Urdu is the official language of Pakistan and is also widely spoken in India.
In Pakistan it is the mother tongue of about 10 million people and is spoken
fluently as a second language by perhaps 80 million more. In India, where it
is spoken by some 50 million Moslems, it is one of the official languages recognized
by the constitution.
Urdu is very similar to Hindi, the most important difference between them being
that the former is written in the Perso-Arabic script, while the latter is written
in the Sanskrit characters. Urdu also contains many words from Arabic and Persian,
while Hindi makes a conscious effort to preserve the older Indian words.

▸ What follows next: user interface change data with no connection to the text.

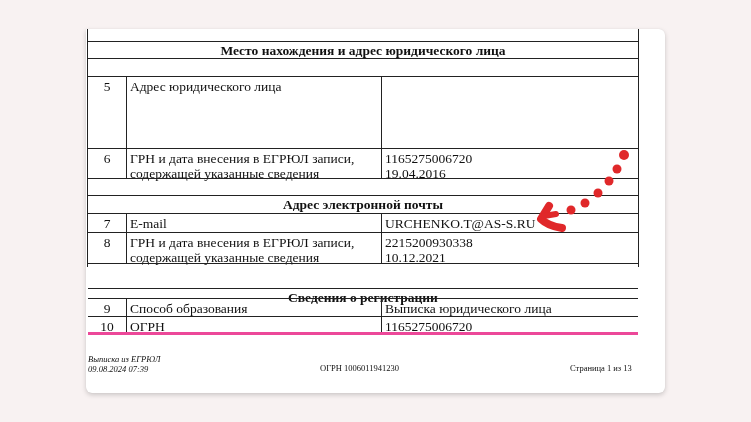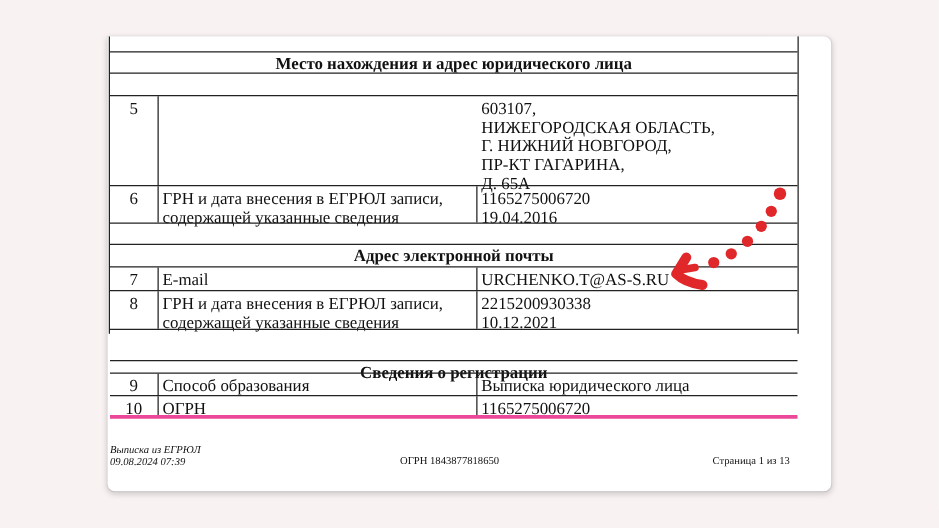"Адрес юридического лица" div.cell { html: none -> <div>Адрес юридического лица</div> }
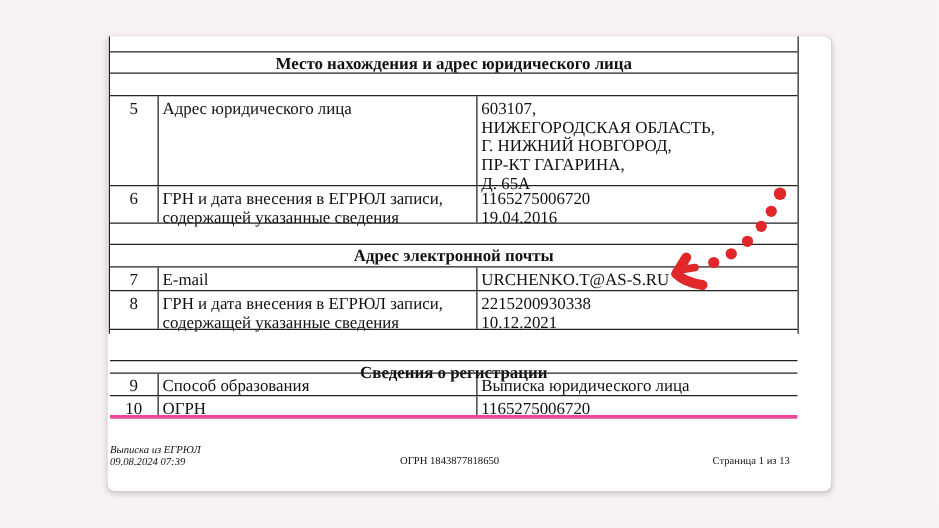"603107," div.cell { html: <div>603107, НИЖЕГОРОДСКАЯ ОБЛАСТЬ, Г. НИЖНИЙ НОВГОРОД, ПР-КТ ГАГАРИНА, Д. 65А</div> -> none }
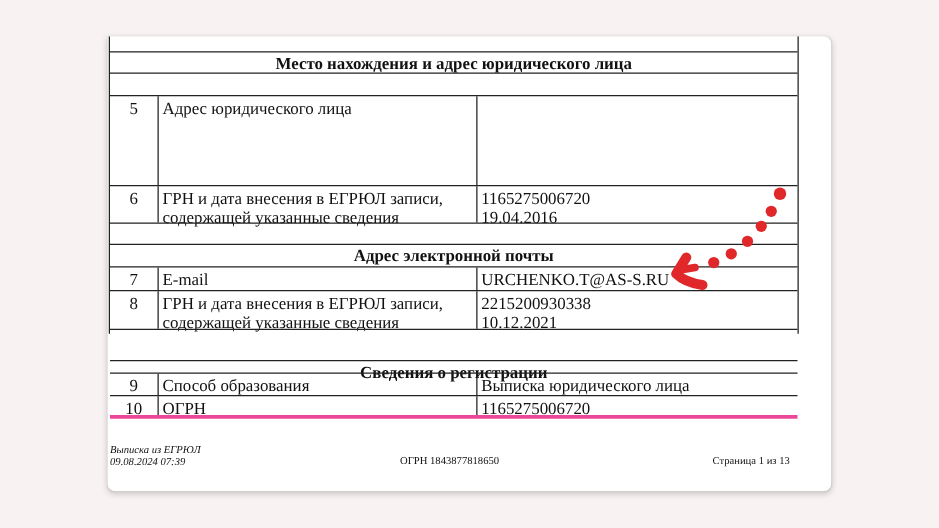"ОГРН 1843877818650" div.footer { text: 1843877818650 -> 1006011941230 }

Urdu by origin is a dialect of Hindi spoken for centuries in the neighborhood
of Delhi. In the 16th century, when India fell under Moslem domination, a large number
of Persian, Arabic, and Turkish words entered the language via the military camps and
the marketplaces of Delhi. Eventually a separate dialect evolved, written in Arabic
characters with additional letters supplied for sounds peculiar to Indian and Persian words.
In time it came to be called Urdu ('~camp language") and after further Moslem conquest became
the lingua franca over much of the Indian subcontinent.
After the partition of India in 1947, Hindi became the principal language of
India, and Urdu of West Pakistan. The older term Hindustani, embracing both languages, has
fallen into general disuse since partition.